Adaptado do romance homônimo de Thomas Harris, “O Silêncio dos Inocentes”, marcado pela atuação diabólica de Anthony Hopkins, quase tomou outro rumo. Gene Hackman detinha os direitos autorais e chegou a cogitar dirigir e protagonizar o filme. Depois de alguns impasses, Jonathan Demme foi definido para seguir na batuta, enquanto Hopkins foi o nome escolhido para interpretar Hannibal Lecter.
Duas características centrais do filme são a atuação de Hopkins e o close-up fechado no rosto dos personagens na maioria das cenas. Mas nada disso foi impensado. A atuação de Hopkins foi inspirada em “2001: Uma Odisseia no Espaço”. A fala pausada e robótica, pronunciada de forma quase hipnótica, foi baseada na maneira de HAL 9000, o computador do filme de Stanley Kubrick, falar. Ao todo, Hopkins apareceu em 16 minutos de tela apenas. Apesar disso, ele levou o Oscar de melhor ator e essa é uma das atuações mais impactantes do cinema de todos os tempos. Há quem diga que o próprio elenco sentia medo dele.
Além do desconforto que os demais atores e atrizes sentiam perto de Hopkins enquanto ele encarnava Lecter, Demme utilizou outra artimanha para deixar o elenco ansioso e visivelmente incomodado durante as filmagens: o close-up. A lente ficava bem em cima dos rostos, que precisavam declamar suas falas olhando para a câmera. Isso deixava todos claramente constrangidos. A tática servia exatamente para isso. Demme queria passar essa sensação para o público.
Tak Fujimoto, responsável pela fotografia, optou por uma estética realista, com uma paleta fria que remetesse à aparência de hospitais e necrotérios, provocando certo pavor e claustrofobia. Os close-ups já mencionados foram um convite para que os espectadores lessem as microexpressões dos personagens. Enquanto isso, a música de Howard Shore foi administrada de forma contida e pontual, nunca exagerando, mas sempre intensificando, na medida certa, o suspense.
Se você ainda não conhece o enredo, vou explicar de forma breve. Clarice (interpretada por Jodie Foster) é uma investigadora novata e de boa aparência, constantemente assediada por homens no ambiente predominantemente masculino em que trabalha. Filha de policial e com histórico de trauma, o foco em se tornar uma boa investigadora é primordial, mas o fato de ser mulher faz com que ela precise realmente se provar competente no meio em que atua. Quando o serial killer Buffalo Bill (Ted Levine) sequestra a filha de uma política importante, essa é a oportunidade de Clarice crescer profissionalmente. Mas, para ter sucesso, ela precisa buscar aliança no mais perigoso assassino em série do país, Hannibal Lecter.
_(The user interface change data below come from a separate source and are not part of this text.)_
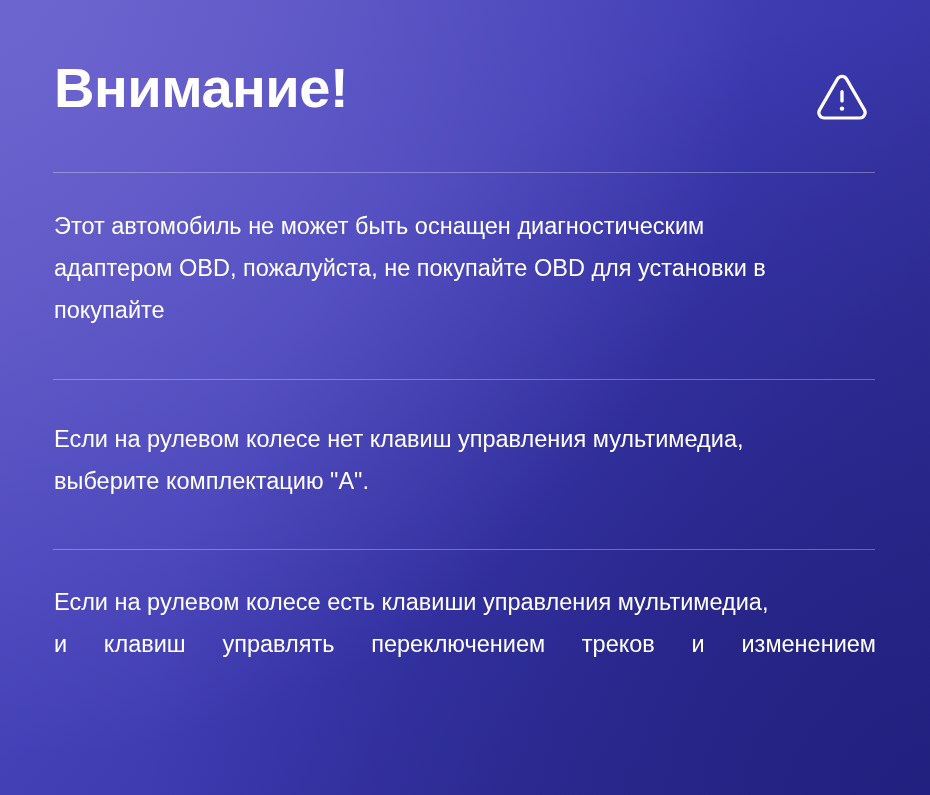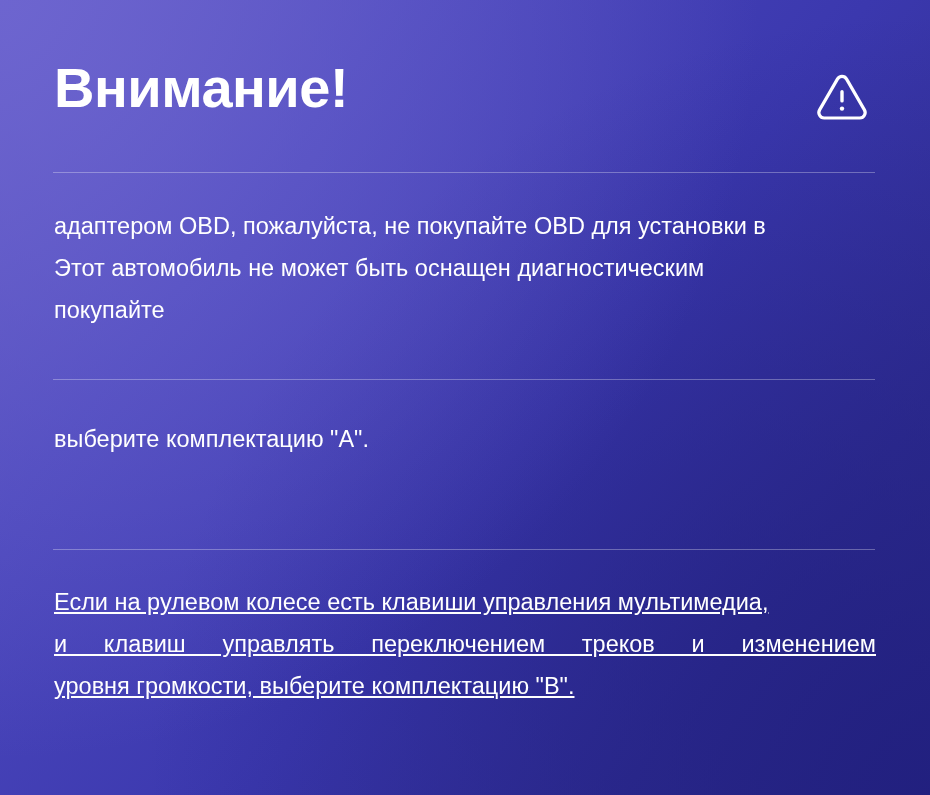--- a/index.html
+++ b/index.html
@@ -76,21 +76,21 @@
     position: absolute;
     left: 54px;
     width: 824px;
     color: #ffffff;
     font-size: 23.5px;
     line-height: 42px;
     font-weight: normal;
   }
   #section-obd       { top: 205px; }
   #section-trim-a    { top: 418px; }
-  #section-trim-b    { top: 581px; text-decoration: underline; }
+  #section-trim-b    { top: 581px; }
 
   .notice-line { white-space: nowrap; }
 
   
   .notice-line-justify {
     white-space: normal;
     text-align: justify;
     text-align-last: justify;
     width: 822px;
   }
@@ -108,32 +108,32 @@
         <path d="M27 6.4 C28.9 6.4 30.6 7.4 31.6 9.1 L49.4 39.9 C50.4 41.6 50.4 43.6 49.4 45.3 C48.5 47.0 46.7 48.0 44.8 48.0 L9.2 48.0 C7.3 48.0 5.5 47.0 4.6 45.3 C3.6 43.6 3.6 41.6 4.6 39.9 L22.4 9.1 C23.4 7.4 25.1 6.4 27 6.4 Z" fill="none" stroke="#ffffff" stroke-width="3.2" stroke-linejoin="round" stroke-linecap="round"></path>
         <rect x="25.3" y="20.0" width="3.4" height="12.6" rx="1.7" fill="#ffffff"></rect>
         <circle cx="27" cy="38.6" r="2.2" fill="#ffffff"></circle>
       </svg>
     </span>
   </div>
 
   <div class="divider" id="divider-1"></div>
 
   <div class="notice-section" id="section-obd">
+    <div class="notice-line">Этот автомобиль не может быть оснащен диагностическим</div>
     <div class="notice-line">адаптером OBD, пожалуйста, не покупайте OBD для установки в</div>
-    <div class="notice-line">Этот автомобиль не может быть оснащен диагностическим</div>
     <div class="notice-line">покупайте</div>
   </div>
 
   <div class="divider" id="divider-2"></div>
 
   <div class="notice-section" id="section-trim-a">
+    <div class="notice-line">Если на рулевом колесе нет клавиш управления мультимедиа,</div>
     <div class="notice-line">выберите комплектацию "A".</div>
   </div>
 
   <div class="divider" id="divider-3"></div>
 
   <div class="notice-section" id="section-trim-b">
     <div class="notice-line">Если на рулевом колесе есть клавиши управления мультимедиа,</div>
     <div class="notice-line-justify">и клавиш управлять переключением треков и изменением</div>
-    <div class="notice-line">уровня громкости, выберите комплектацию "B".</div>
   </div>
 
 </div>
 
 </body></html>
Com um orçamento de 20 milhões de dólares, o longa-metragem conseguiu chegar à casa dos 270 milhões de dólares em bilheterias. Mais que 13 vezes o próprio custo. Além de sucesso nos cinemas, o filme também foi sucesso de crítica e levou nada menos que cinco estatuetas do Oscar, lembrando que a Academia não costuma premiar suspenses ou terror. Um feito enorme. Apesar disso, o filme não ficou isento de críticas. O vilão, Buffalo Bill, é lido como homossexual e isso provocou intensos debates sobre a patologização e estigmatização de identidades de gênero.
Uma das questões mais interessantes do filme, que consegue ser intensificada pela atuação brilhante de Hopkins, é o estudo de poder e intimidação. A forma como Lecter usa sua inteligência (ele é psiquiatra renomado) para manipular os demais personagens, inclusive a polícia, é genial. Hopkins, embora interprete um assassino canibal, nunca é odiado pelo público, porque há um charme, carisma, uma astúcia e uma elegância no modo em que se comporta que quebram a monstruosidade de seu lado criminoso.
A borboleta do pôster do filme, e que remete a uma lembrança deixada por Buffalo Bill em uma de suas vítimas, é um retrato tirado por Salvador Dalí que guarda uma mensagem subliminar. Além de simbolizar a objetificação do corpo feminino, Demme também quis usar a foto como uma analogia de que nem tudo que é belo é o que parece, além de evocar o inconsciente. Mais de 30 anos após o lançamento, “O Silêncio dos Inocentes” segue sendo extremamente relevante. Um dos suspenses mais brilhantes e perturbadores do cinema.